La mattinata si è conclusa con il “Pranzo Deleddiano”, con pietanze e preparazioni tratte da romanzi e novelle della scrittrice:
- Pane e lardo
“Per riflesso”.
Vorresti una pane col lardo?
Allora zia Coanna tagliò una fetta di lardo sull’asse che serviva per preparare il pane, e ne fece tanti pezzettini che dispose sopra un pane crudo, largo e rotondo; poi mise il pane a cuocere dentro il forno.”
- Prosciutto, salsiccia
“Fior di Sardegna”
su grosse tavole stavano disposte grandi quantità di formaggio e le provviste del lardo, del salame, della salsiccia, prosciutto e strutto
- Tundas formaggio fresco e miele
“La chiesa della Solitudine”
E mangeremo il formaggio fresco cotto col miele
- Sa frue
“La giustizia”
e le donne mature preparavano la minestra colla
- Ricotta fresca
“Sino al confine”
La domenica ella faceva un dolce molto economico, di ricotta e di zucchero
- Fegato insemolato
“La chiesa della solitudine”
e gente giovane per nutrirsi di agnelli arrostiti e di fegato di porco.
- Animelle infarinate
“Il giuoco dei poveri”
l’odore delle patate fritte con un po’ d’aglio, e delle animelle infarinate.
- Su filindeu
“Tradizioni popolari”
.Tutto il grano accumulato vien ridotto in pane ed in minestra, una specie di minestra detta “filindeu”. È una minestra tutta particolare a queste feste
- Pane fratau
“Tradizioni popolari”
Su pane frattau è il pane bollito e condito con formaggio grattugiato. Si mangia intinto nelle uova o in salsa di pomidoro.

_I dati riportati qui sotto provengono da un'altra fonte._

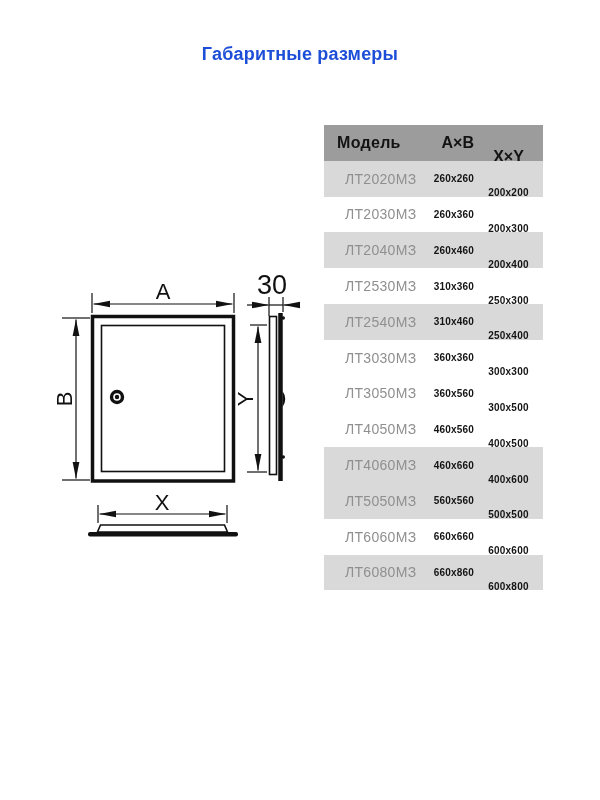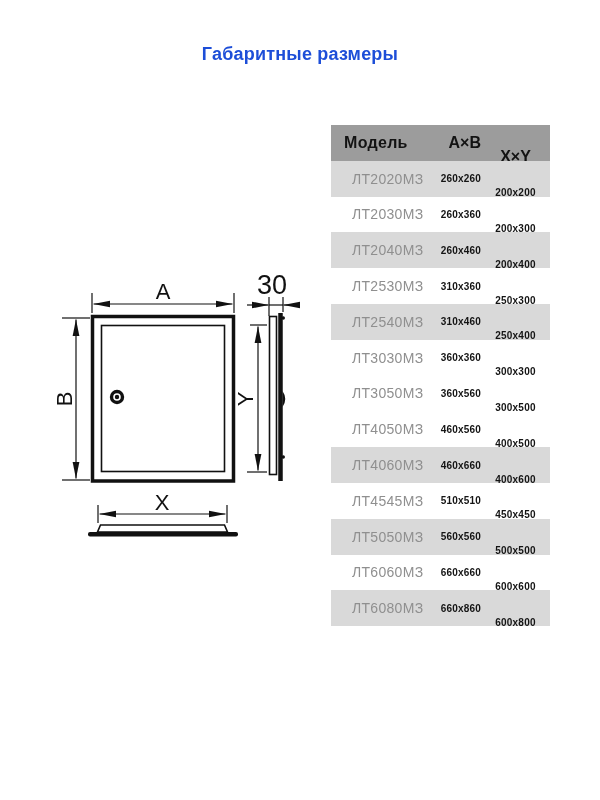"Модель" .size-table { left: 331px -> 324px }
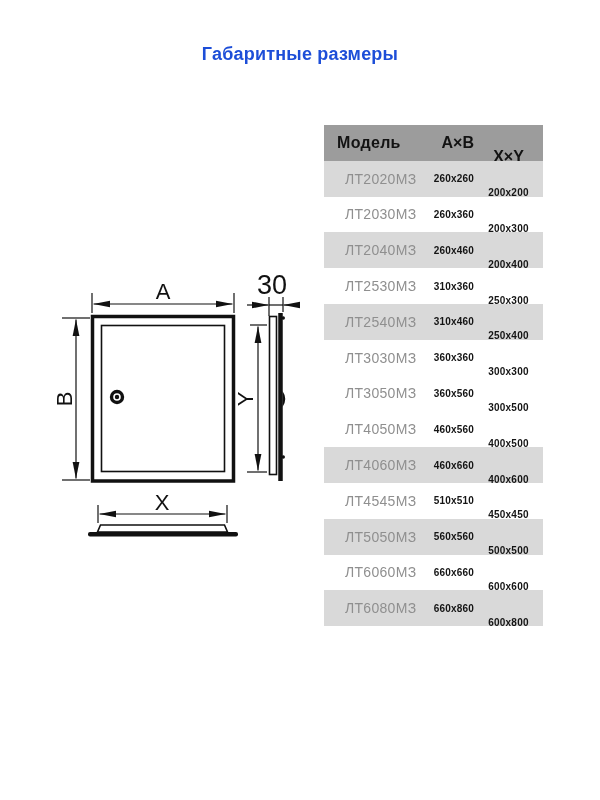"ЛТ4545МЗ" div.trow { html: <div> <span>ЛТ4545МЗ</span> <span>510x510</span> <span>450x450</span> </div> -> none }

- Pecora stufata con patate
“La via del male”
preparava il desinare per i lavoratori: carne di pecora con patate.
- Maialetto arrosto e verdure dell’orto
“Per Riflesso”
e nei taglieri di legno fu abilmente tagliato da Pietro il porchetto arrostito a puntino.
- Formaggio marcio
“L’ombra del passato”
e un intero formaggio marcio, da un buco del quale scappavano saltellando piccoli vermi bianchi
- Raviolo di pasta reale
“Tradizioni popolari”
sos culurjones de pasta reale (i ravioli di pasta reale).
- Gatò
“La via del male”
sul capo torte e gattòs e soprattutto corbe (còrbulas) d’asfodelo
- Aranzada
“Tradizioni popolari”
regala alla donna recantegli, poco dopo, un vassoio con due << carte >> d’aranciata.
- Papassinos
“Tradizioni popolari”
Sono i papassinos, dolci di uva passa, di mandorle, di noci e di nocciuole, riunite da una specie di poltiglia impastata con sapa o acqua inzuccherata.
- Vino barbaricino e caffè.
“Tradizioni Popolari”
Alle donne che vanno a far visita si usa servire il caffè.
“Fior di Sardegna”
nella cantina fresca, le botti di vino nero, rosso e bianco.
- Carasau
“Tradizioni popolari”
Per confezionare il nostro pane.
- Pane d’orzo
“Tradizioni popolari”
Impastata bene anche la farina dell’orzo deposta entro ad appositi recipienti di sughero (sos malunes). La si mescola del vero lievito, la si segna con la croce e si copre bene.